Given records:
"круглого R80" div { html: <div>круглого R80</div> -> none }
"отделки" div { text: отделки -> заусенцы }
--
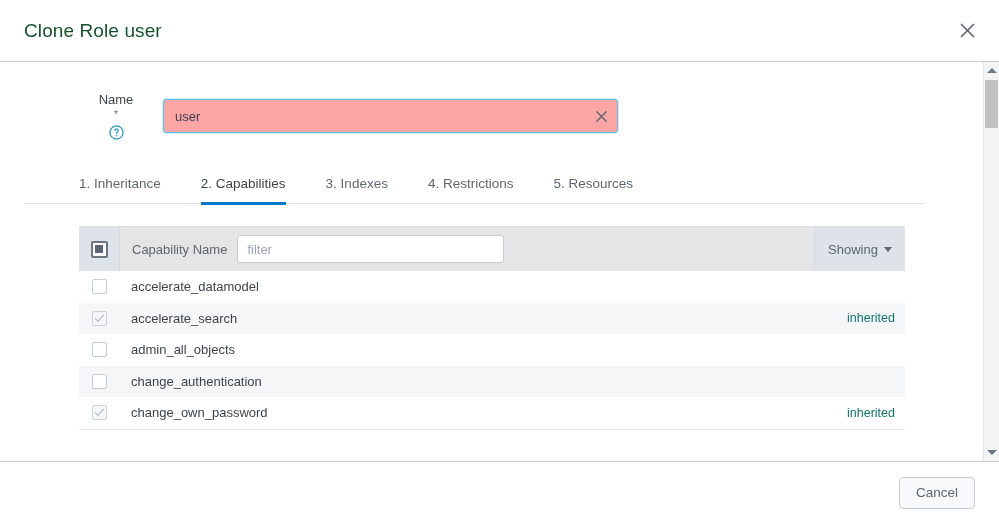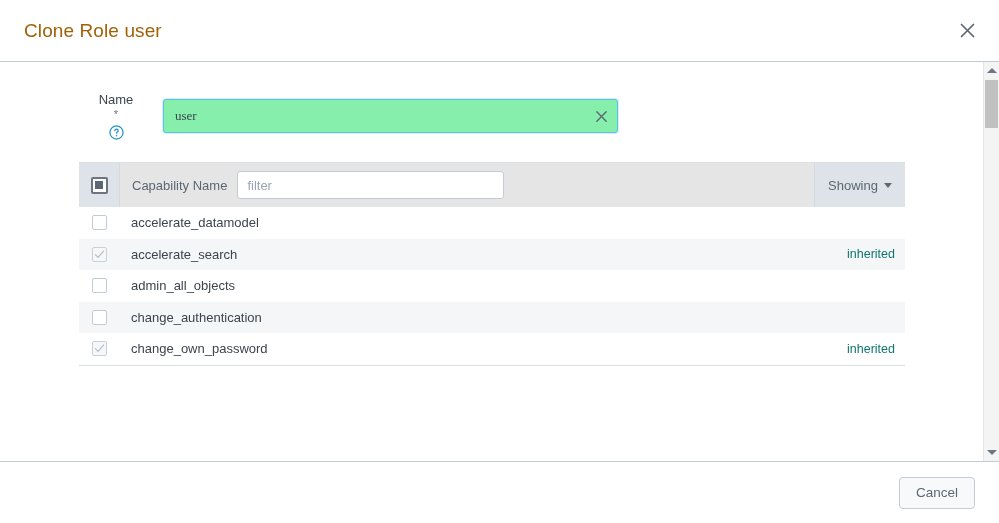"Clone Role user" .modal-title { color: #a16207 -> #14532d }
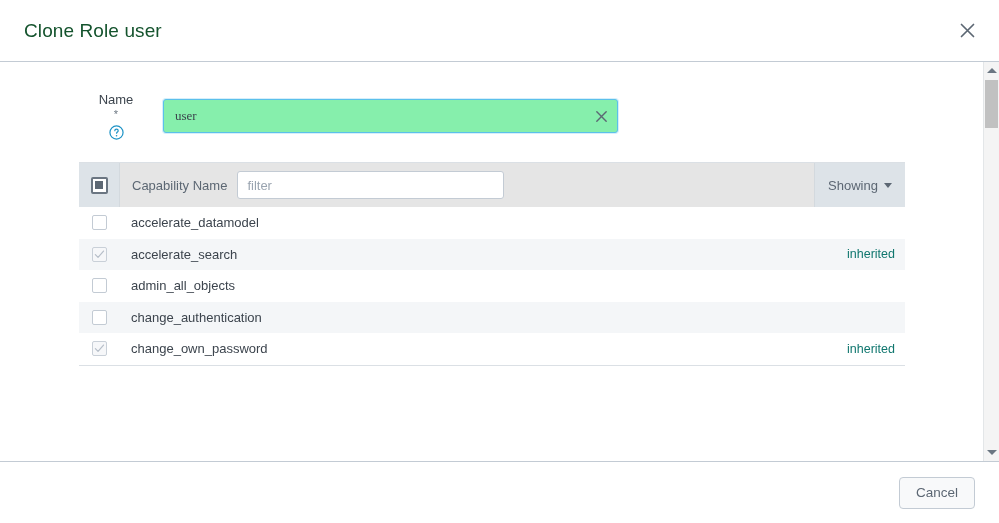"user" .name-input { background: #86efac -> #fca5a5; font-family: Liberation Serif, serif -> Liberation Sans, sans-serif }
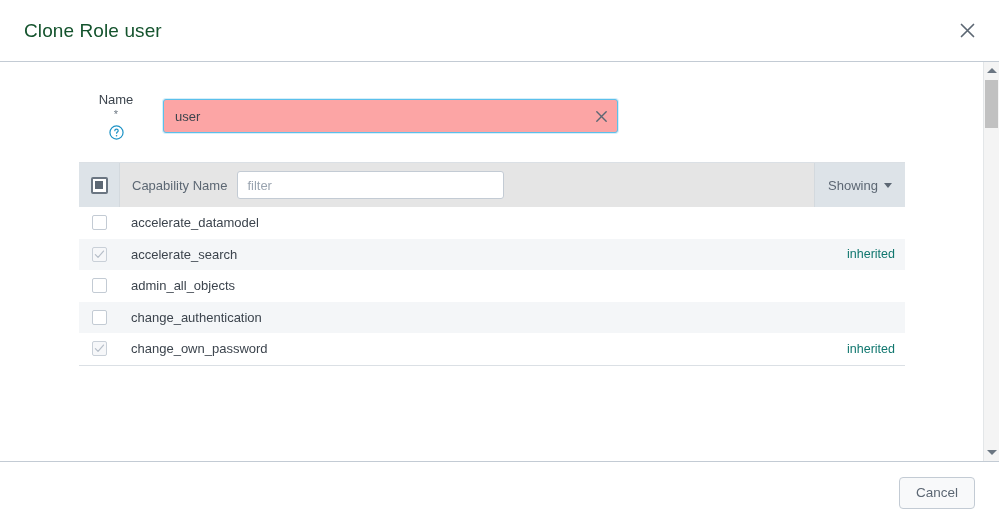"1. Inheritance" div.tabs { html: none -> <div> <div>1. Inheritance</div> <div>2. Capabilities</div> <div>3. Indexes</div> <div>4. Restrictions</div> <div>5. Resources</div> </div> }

Goal of the exercise: What you return should be exactly the lines above, starting at the one with "html: <div>круглого R80</div>" and ending at the one with "text: отделки ->", and nothing else.

Response to this exercise:
"круглого R80" div { html: <div>круглого R80</div> -> none }
"отделки" div { text: отделки -> заусенцы }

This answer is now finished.